Recognize that you will never be satisfied as long as you objectify yourself.
First, put some space between your job and your life.
Make some friends who don’t see you as a professional object.
Striking up friendships with people who don’t have any connection to your professional life encourages you to develop nonwork interests and virtues, and thus be a fuller person.
The great irony is that by trying to be special, we end up reducing ourselves to a single quality and turning ourselves into cogs in a machine of our own making.
You are not your job.
🌟 My nugget: Embrace a holistic identity that includes work and all the other roles I play in life. Build more relationships not related to my professional work.
Faith
Transcendental beliefs and experiences aid dramatically in our efforts to get happier.
It makes us happier by taking the focus off ourselves and putting it instead on the Majesties of the universe.

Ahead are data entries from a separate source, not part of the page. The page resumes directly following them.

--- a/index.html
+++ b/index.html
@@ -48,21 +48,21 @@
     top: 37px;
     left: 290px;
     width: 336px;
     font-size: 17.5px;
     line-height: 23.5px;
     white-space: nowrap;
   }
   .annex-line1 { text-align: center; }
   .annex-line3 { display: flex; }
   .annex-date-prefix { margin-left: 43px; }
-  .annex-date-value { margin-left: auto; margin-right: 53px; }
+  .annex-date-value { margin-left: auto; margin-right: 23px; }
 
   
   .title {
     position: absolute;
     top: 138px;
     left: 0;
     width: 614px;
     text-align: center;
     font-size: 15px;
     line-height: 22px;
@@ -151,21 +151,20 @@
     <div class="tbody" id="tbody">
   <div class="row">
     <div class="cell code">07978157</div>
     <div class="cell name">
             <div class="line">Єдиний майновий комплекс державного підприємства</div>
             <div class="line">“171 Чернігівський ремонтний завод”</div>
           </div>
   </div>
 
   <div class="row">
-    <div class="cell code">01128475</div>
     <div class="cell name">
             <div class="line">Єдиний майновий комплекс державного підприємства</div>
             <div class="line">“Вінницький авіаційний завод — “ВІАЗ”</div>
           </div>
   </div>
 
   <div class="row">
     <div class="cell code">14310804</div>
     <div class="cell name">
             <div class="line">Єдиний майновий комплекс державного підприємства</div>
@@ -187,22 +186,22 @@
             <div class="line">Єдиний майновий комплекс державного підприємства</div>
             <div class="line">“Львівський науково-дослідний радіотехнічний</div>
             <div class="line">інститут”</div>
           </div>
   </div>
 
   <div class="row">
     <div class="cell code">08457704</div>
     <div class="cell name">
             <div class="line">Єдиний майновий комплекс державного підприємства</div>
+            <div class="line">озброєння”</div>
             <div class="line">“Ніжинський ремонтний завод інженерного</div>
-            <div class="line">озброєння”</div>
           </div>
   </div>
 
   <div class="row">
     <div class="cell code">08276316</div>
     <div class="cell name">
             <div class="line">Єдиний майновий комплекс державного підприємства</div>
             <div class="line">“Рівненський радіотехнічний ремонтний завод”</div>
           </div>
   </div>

Most importantly, the path of transcendence is an adventure, a spiritual expedition that can add a kind of excitement to our lives beyond anything else we have ever experienced.
Oprah: What I’ve observed over thousands of conversations is that Life is always speaking to us, trying to urge us toward the best version of ourselves.

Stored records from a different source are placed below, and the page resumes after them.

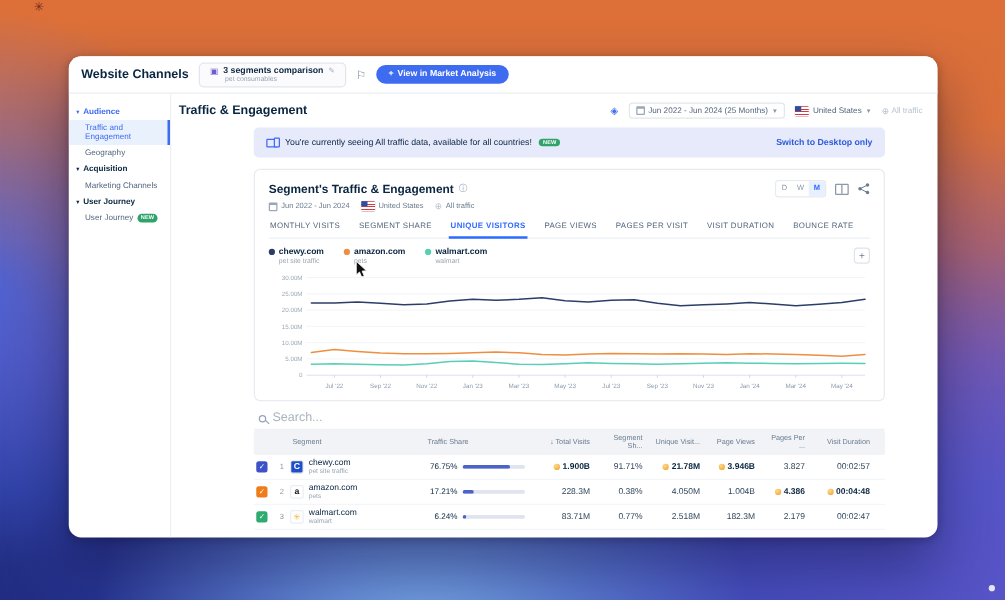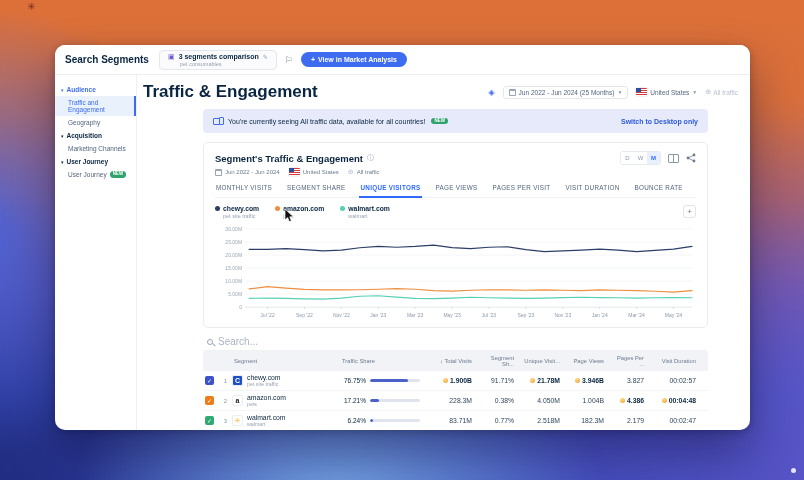--- a/index.html
+++ b/index.html
@@ -39,21 +39,21 @@
   .side-head{display:flex;align-items:center;gap:3px;padding:3px 6px;font-size:6.5px;font-weight:bold;color:#092540;cursor:pointer}
   .side-head.active{color:#3e6cf0}
   .side-head .chev{font-size:5px;color:inherit}
   .side-item{display:flex;align-items:center;gap:3px;padding:3px 4px 3px 13px;font-size:6.5px;color:#54657e;cursor:pointer}
   .side-item.active{color:#3e6cf0;background:#e9f1fd;border-right:2px solid #3e6cf0}
   .badge{background:#2fa36b;color:#fff;font-size:4.5px;font-weight:bold;border-radius:999px;padding:1px 3px;line-height:1}
 
   
   .main{flex:1;position:relative;overflow:hidden}
   .mhead{display:flex;align-items:center;justify-content:space-between;padding:7px 12px 0 6px}
-  .mtitle{font-size:17px;font-weight:bold;color:#092540}
+  .mtitle{font-size:10px;font-weight:bold;color:#092540}
   .mmeta{display:flex;align-items:center;gap:8px;font-size:6.5px;color:#54657e}
   .gem{color:#3e6cf0;font-size:8px}
   .pillbox{display:flex;align-items:center;gap:3px;border:1px solid #e3e6ec;border-radius:3px;padding:2px 5px;cursor:pointer;background:#fff}
   .cal{width:7px;height:7px;border:1px solid #9aa6b8;border-top:2.5px solid #9aa6b8;border-radius:1px;display:inline-block}
   .chev{font-size:5px;color:#8a98a8}
   .flagsel{display:flex;align-items:center;gap:3px;cursor:pointer}
   .us-flag{width:11px;height:8px;border-radius:1px;background:repeating-linear-gradient(180deg,#d23b3b 0 1px,#fff 1px 2px);position:relative;box-shadow:0 0 0 .5px #dfe3ea;display:inline-block}
   .us-flag::before{content:"";position:absolute;left:0;top:0;width:5px;height:4px;background:#2b4fa0}
   .alltraffic{display:flex;align-items:center;gap:2px;color:#b9c2cf}
   .globe{font-size:7px;color:#b9c2cf}
@@ -124,21 +124,21 @@
 </style>
 </head>
 <body>
 
 <span class="desk-glyph">✳</span>
 <span class="desk-dot"></span>
 
 <div class="window">
 
   <div class="topbar">
-    <div class="app-title">Search Segments</div>
+    <div class="app-title">Website Channels</div>
     <div class="comp-pill">
       <div class="comp-row">
         <span class="comp-ic">▣</span>
         <span class="comp-title">3 segments comparison</span>
         <span class="pencil">✎</span>
       </div>
       <div class="comp-sub">pet consumables</div>
     </div>
     <button class="flag-btn">⚐</button>
     <button class="ma-btn">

Religious belief is strongly correlated with searching for - and finding - purpose in life.
Now, close your eyes in meditation or prayer. You become truly present in this moment of your life - you are mindful.
The most important part of starting (or supercharging) a transcendental journey is, well, starting.
First, keep it simple; like slipping into a religious service and sitting in the back, observing without judgment or expectation.
Second, read more.
Third, let go.
Serve the tenets of the divine, seek the ultimate truth, and thus work to make others happier rather than yourself. Only then will you be more successful in your own quest.
🌟 My nugget: Commit to 15 minutes of spiritual or philosophical thinking/ reading daily.
Now, Become the Teacher
To put the ideas into practice, you have to remember them. Here’s how to do that: teach what you’ve learned to plastic platypus.
If you can explain something coherently, you will absorb the information and remember it.
Teaching a subject is the most reliable way to learn it deeply.
Our world needs advocates and warriors to help the millions suffering without relief.
So many still believe that there is no hope as long as there is pain in their lives. Find the people in your life in this situation. Be their hope.
Don’t hide your own struggles. Use them to help others understand that they are not alone, and getting happier is possible. Your pain gives you credibility, and your progress makes you an inspiration.
Crystallized intelligence is an increasing knack for combining complex ideas, understanding what they mean, recognizing patterns, and teaching others.
People should hold different roles throughout their lives that complement each type of smarts - but always tending toward teaching and mentoring as the years pass, because that is your increasing natural strength.
In life, we do best and are happiest when we rely more on our wisdom as we age.
To embark on a project to get happier, and to do the work to manage your emotions, is to say that you love yourself enough to make this investment.
And to become the teacher of what you have learned is an act of abundant love toward everyone in your life.
Start each day saying, “I don’t know what this day will bring, but I will love others and allow myself to be loved.”
The key to progress isn’t perfection, it’s to being again, and again, and again.
Every day is a new day, another opportunity to pick up the hammer and go back to work.
🌟 My nugget: Share my life experiences and wisdom so others can benefit. Teach others who have lost hope that they have the agency to take the wheel. Be the professor. Be the coach. Love those who cross your path.